Every record must be copied exactly, except that pictures are dropped.
___ Dataset entries
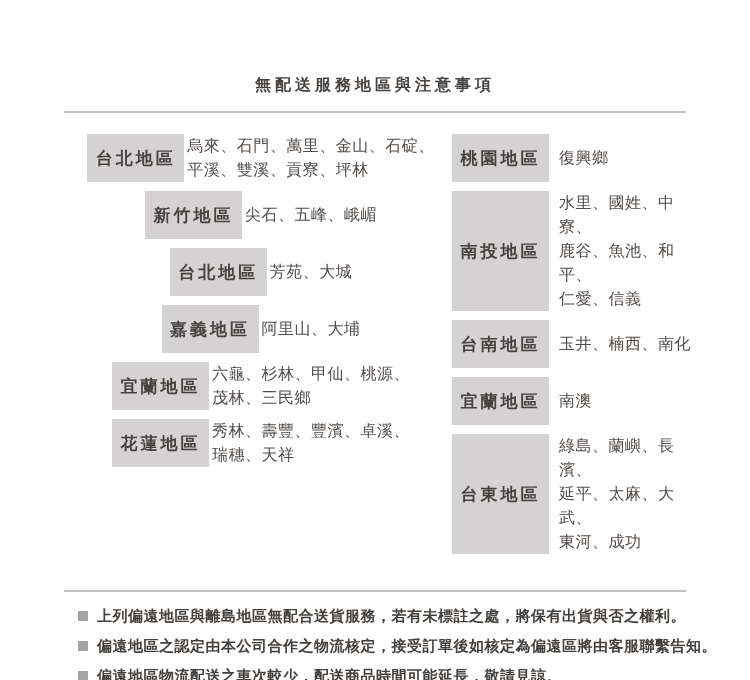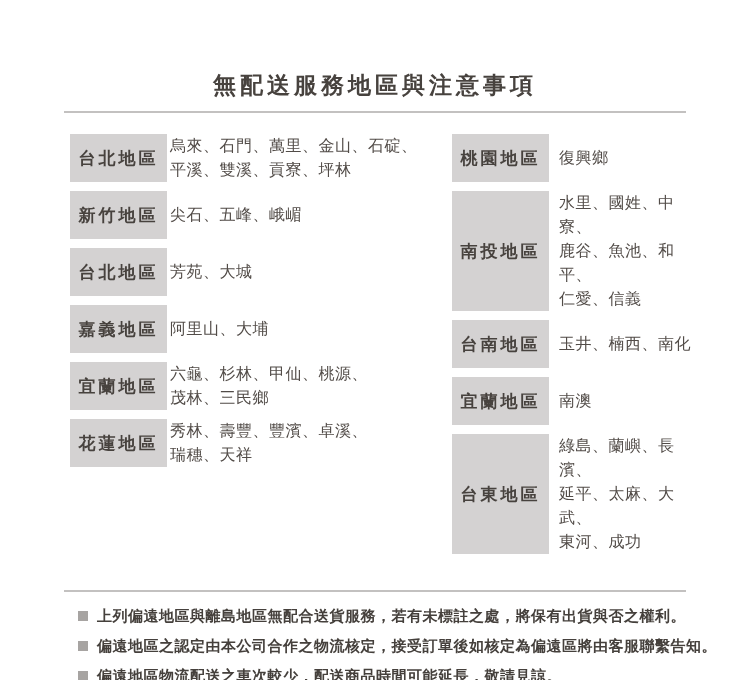--- a/index.html
+++ b/index.html
@@ -16,21 +16,21 @@
   .page {
     position: relative;
     width: 750px;
     height: 680px;
     background: #ffffff;
   }
   .title {
     margin: 0;
     padding-top: 70px;
     text-align: center;
-    font-size: 23px;
+    font-size: 16px;
     font-weight: 600;
     letter-spacing: 4px;
     color: var(--title-color, #47423e);
     line-height: 30px;
   }
   .divider {
     height: 2px;
     margin: 0 64px;
     background: var(--divider-color, #c3c1c0);
   }
@@ -40,21 +40,21 @@
     display: flex;
     margin-top: 21px;
     padding-left: 70px;
     align-items: flex-start;
   }
   .col {
     display: flex;
     flex-direction: column;
     gap: 9px;
   }
-  .col.left { width: 382px; flex-shrink: 0; }
+  .col.left { width: 382px; flex-shrink: 0; align-items: center; }
   .col.right { flex: 1; padding-right: 56px; }
   .row { display: flex; min-height: 48px; align-items: stretch; }
   .region-label {
     width: 97px;
     flex-shrink: 0;
     background: var(--label-bg, #d4d2d2);
     display: flex;
     align-items: center;
     justify-content: center;
     font-size: 17px;

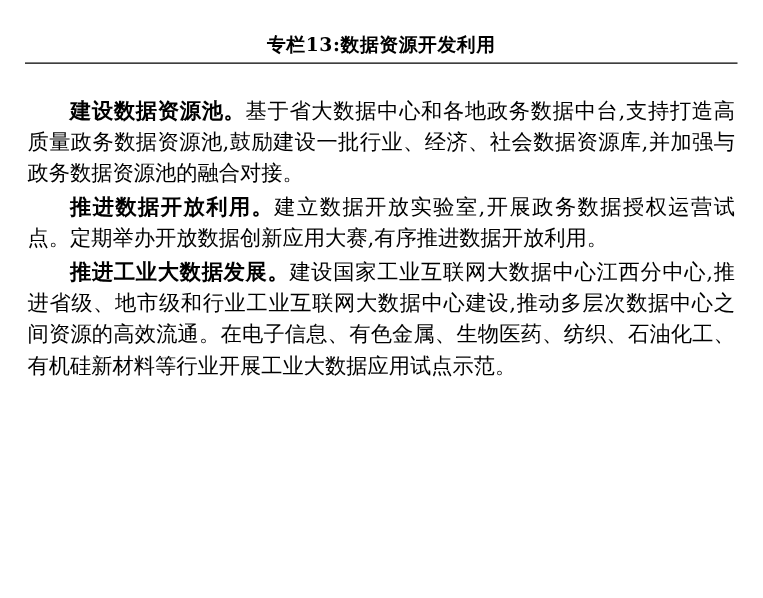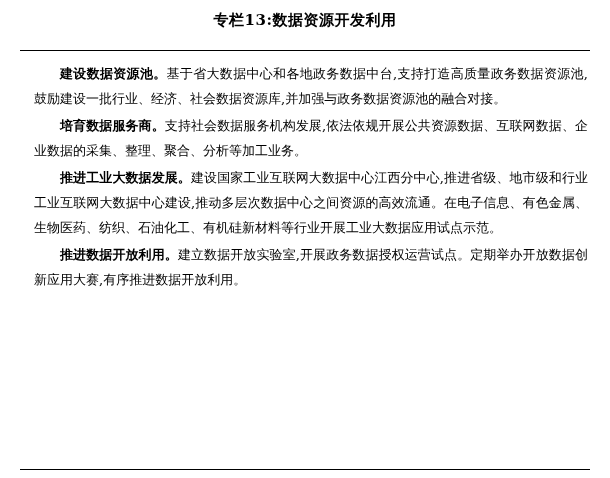--- a/index.html
+++ b/index.html
@@ -17,40 +17,40 @@
   .doc-box {
     position: relative;
     box-sizing: border-box;
     width: 610px;
     height: 478px;
     padding: 0;
   }
   .title-wrap {
     box-sizing: border-box;
     width: 570px;
-    margin: 0 auto;
-    padding: 10px 0 20px 0;
+    margin: 16px auto;
+    padding: 10px 0 4px 0;
     text-align: center;
     border-bottom: 1px solid #000;
   }
   .title-text {
     font-family: "DejaVu Serif", "Liberation Serif", serif;
     font-weight: bold;
     font-size: 15px;
     letter-spacing: 0.5px;
   }
   .content {
     box-sizing: border-box;
     width: 570px;
     margin: 0 auto;
     padding: 10px 2px 0 2px;
   }
   .para {
-    margin: 0 0 2px 12px;
-    font-size: 13px;
+    margin: 0 0 2px 0;
+    font-size: 17px;
     line-height: 25px;
     text-align: justify;
     text-justify: inter-ideograph;
     text-indent: 2em;
   }
   .lead {
     font-weight: bold;
   }
   .bottom-rule {
     position: absolute;
@@ -69,30 +69,27 @@
     <span class="title-text">专栏13:数据资源开发利用</span>
   </div>
 
   <div class="content">
 
     <p class="para">
       <span class="lead">建设数据资源池。</span><span>基于省大数据中心和各地政务数据中台,支持打造高质量政务数据资源池,鼓励建设一批行业、经济、社会数据资源库,并加强与政务数据资源池的融合对接。</span>
     </p>
 
 
-    <p class="para">
-      <span class="lead">培育数据服务商。</span><span>支持社会数据服务机构发展,依法依规开展公共资源数据、互联网数据、企业数据的采集、整理、聚合、分析等加工业务。</span>
-    </p>
 
 
     <p class="para">
-      <span class="lead">推进工业大数据发展。</span><span>建设国家工业互联网大数据中心江西分中心,推进省级、地市级和行业工业互联网大数据中心建设,推动多层次数据中心之间资源的高效流通。在电子信息、有色金属、生物医药、纺织、石油化工、有机硅新材料等行业开展工业大数据应用试点示范。</span>
+      <span class="lead">推进数据开放利用。</span><span>建立数据开放实验室,开展政务数据授权运营试点。定期举办开放数据创新应用大赛,有序推进数据开放利用。</span>
     </p>
 
     <p class="para">
-      <span class="lead">推进数据开放利用。</span><span>建立数据开放实验室,开展政务数据授权运营试点。定期举办开放数据创新应用大赛,有序推进数据开放利用。</span>
+      <span class="lead">推进工业大数据发展。</span><span>建设国家工业互联网大数据中心江西分中心,推进省级、地市级和行业工业互联网大数据中心建设,推动多层次数据中心之间资源的高效流通。在电子信息、有色金属、生物医药、纺织、石油化工、有机硅新材料等行业开展工业大数据应用试点示范。</span>
     </p>
 
   </div>
 
   <div class="bottom-rule"></div>
 
 </div>
 
 </body></html>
______
Exercise output →
--- a/index.html
+++ b/index.html
@@ -16,21 +16,21 @@
   .page {
     position: relative;
     width: 750px;
     height: 680px;
     background: #ffffff;
   }
   .title {
     margin: 0;
     padding-top: 70px;
     text-align: center;
-    font-size: 23px;
+    font-size: 16px;
     font-weight: 600;
     letter-spacing: 4px;
     color: var(--title-color, #47423e);
     line-height: 30px;
   }
   .divider {
     height: 2px;
     margin: 0 64px;
     background: var(--divider-color, #c3c1c0);
   }
@@ -40,21 +40,21 @@
     display: flex;
     margin-top: 21px;
     padding-left: 70px;
     align-items: flex-start;
   }
   .col {
     display: flex;
     flex-direction: column;
     gap: 9px;
   }
-  .col.left { width: 382px; flex-shrink: 0; }
+  .col.left { width: 382px; flex-shrink: 0; align-items: center; }
   .col.right { flex: 1; padding-right: 56px; }
   .row { display: flex; min-height: 48px; align-items: stretch; }
   .region-label {
     width: 97px;
     flex-shrink: 0;
     background: var(--label-bg, #d4d2d2);
     display: flex;
     align-items: center;
     justify-content: center;
     font-size: 17px;

--- a/index.html
+++ b/index.html
@@ -17,40 +17,40 @@
   .doc-box {
     position: relative;
     box-sizing: border-box;
     width: 610px;
     height: 478px;
     padding: 0;
   }
   .title-wrap {
     box-sizing: border-box;
     width: 570px;
-    margin: 0 auto;
-    padding: 10px 0 20px 0;
+    margin: 16px auto;
+    padding: 10px 0 4px 0;
     text-align: center;
     border-bottom: 1px solid #000;
   }
   .title-text {
     font-family: "DejaVu Serif", "Liberation Serif", serif;
     font-weight: bold;
     font-size: 15px;
     letter-spacing: 0.5px;
   }
   .content {
     box-sizing: border-box;
     width: 570px;
     margin: 0 auto;
     padding: 10px 2px 0 2px;
   }
   .para {
-    margin: 0 0 2px 12px;
-    font-size: 13px;
+    margin: 0 0 2px 0;
+    font-size: 17px;
     line-height: 25px;
     text-align: justify;
     text-justify: inter-ideograph;
     text-indent: 2em;
   }
   .lead {
     font-weight: bold;
   }
   .bottom-rule {
     position: absolute;
@@ -69,30 +69,27 @@
     <span class="title-text">专栏13:数据资源开发利用</span>
   </div>
 
   <div class="content">
 
     <p class="para">
       <span class="lead">建设数据资源池。</span><span>基于省大数据中心和各地政务数据中台,支持打造高质量政务数据资源池,鼓励建设一批行业、经济、社会数据资源库,并加强与政务数据资源池的融合对接。</span>
     </p>
 
 
-    <p class="para">
-      <span class="lead">培育数据服务商。</span><span>支持社会数据服务机构发展,依法依规开展公共资源数据、互联网数据、企业数据的采集、整理、聚合、分析等加工业务。</span>
-    </p>
 
 
     <p class="para">
-      <span class="lead">推进工业大数据发展。</span><span>建设国家工业互联网大数据中心江西分中心,推进省级、地市级和行业工业互联网大数据中心建设,推动多层次数据中心之间资源的高效流通。在电子信息、有色金属、生物医药、纺织、石油化工、有机硅新材料等行业开展工业大数据应用试点示范。</span>
+      <span class="lead">推进数据开放利用。</span><span>建立数据开放实验室,开展政务数据授权运营试点。定期举办开放数据创新应用大赛,有序推进数据开放利用。</span>
     </p>
 
     <p class="para">
-      <span class="lead">推进数据开放利用。</span><span>建立数据开放实验室,开展政务数据授权运营试点。定期举办开放数据创新应用大赛,有序推进数据开放利用。</span>
+      <span class="lead">推进工业大数据发展。</span><span>建设国家工业互联网大数据中心江西分中心,推进省级、地市级和行业工业互联网大数据中心建设,推动多层次数据中心之间资源的高效流通。在电子信息、有色金属、生物医药、纺织、石油化工、有机硅新材料等行业开展工业大数据应用试点示范。</span>
     </p>
 
   </div>
 
   <div class="bottom-rule"></div>
 
 </div>
 
 </body></html>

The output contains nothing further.